**TASK DESCRIPTION**
Nothing in the records should be changed in the copy, though the pictures must be left out.

**PROVIDED INFORMATION**

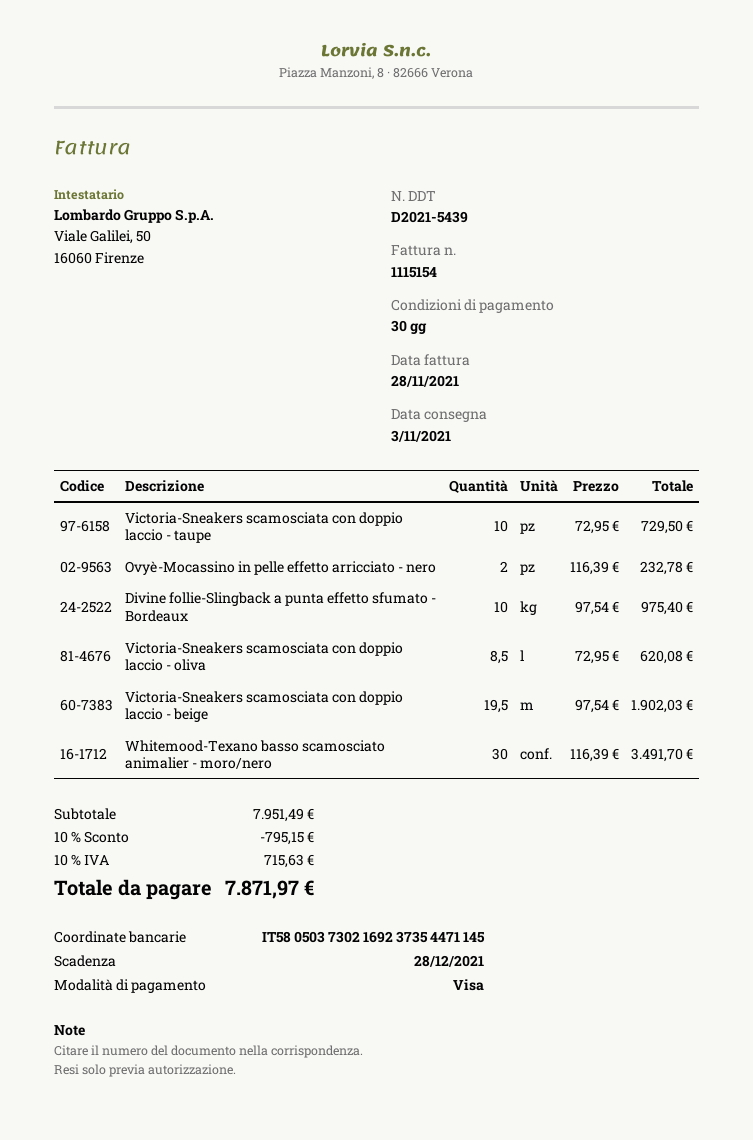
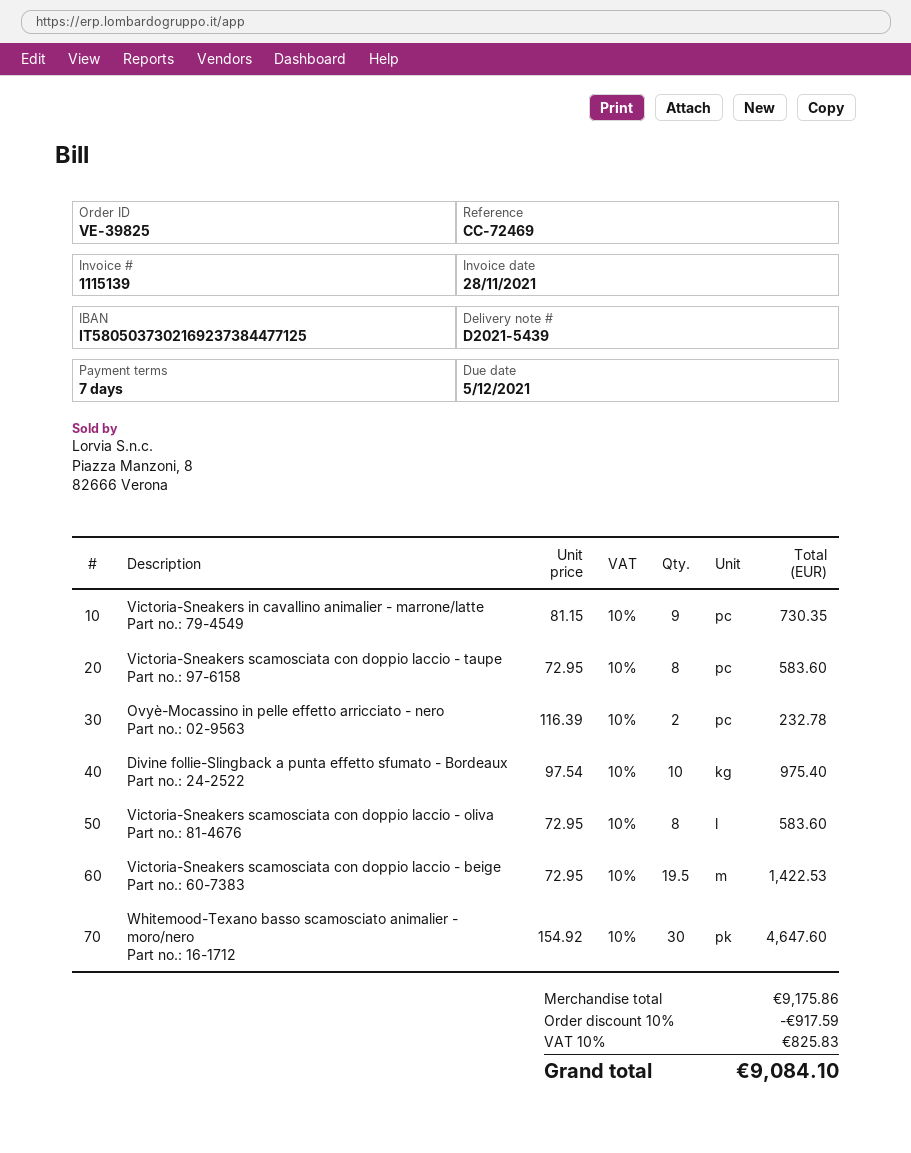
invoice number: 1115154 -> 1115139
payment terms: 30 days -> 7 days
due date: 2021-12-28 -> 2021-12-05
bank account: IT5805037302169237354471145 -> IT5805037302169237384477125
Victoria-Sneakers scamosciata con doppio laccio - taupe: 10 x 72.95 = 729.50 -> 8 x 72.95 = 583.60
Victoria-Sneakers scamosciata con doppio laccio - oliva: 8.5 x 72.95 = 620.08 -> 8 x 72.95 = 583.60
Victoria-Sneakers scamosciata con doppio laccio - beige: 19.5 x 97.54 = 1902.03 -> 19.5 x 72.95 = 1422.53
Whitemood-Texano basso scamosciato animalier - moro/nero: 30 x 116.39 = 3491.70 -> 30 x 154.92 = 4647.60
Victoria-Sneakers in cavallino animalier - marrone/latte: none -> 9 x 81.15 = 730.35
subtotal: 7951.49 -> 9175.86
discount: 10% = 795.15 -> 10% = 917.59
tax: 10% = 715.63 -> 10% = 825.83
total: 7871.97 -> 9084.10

**TASK OUTPUT**
invoice number: 1115154 -> 1115139
payment terms: 30 days -> 7 days
due date: 2021-12-28 -> 2021-12-05
bank account: IT5805037302169237354471145 -> IT5805037302169237384477125
Victoria-Sneakers scamosciata con doppio laccio - taupe: 10 x 72.95 = 729.50 -> 8 x 72.95 = 583.60
Victoria-Sneakers scamosciata con doppio laccio - oliva: 8.5 x 72.95 = 620.08 -> 8 x 72.95 = 583.60
Victoria-Sneakers scamosciata con doppio laccio - beige: 19.5 x 97.54 = 1902.03 -> 19.5 x 72.95 = 1422.53
Whitemood-Texano basso scamosciato animalier - moro/nero: 30 x 116.39 = 3491.70 -> 30 x 154.92 = 4647.60
Victoria-Sneakers in cavallino animalier - marrone/latte: none -> 9 x 81.15 = 730.35
subtotal: 7951.49 -> 9175.86
discount: 10% = 795.15 -> 10% = 917.59
tax: 10% = 715.63 -> 10% = 825.83
total: 7871.97 -> 9084.10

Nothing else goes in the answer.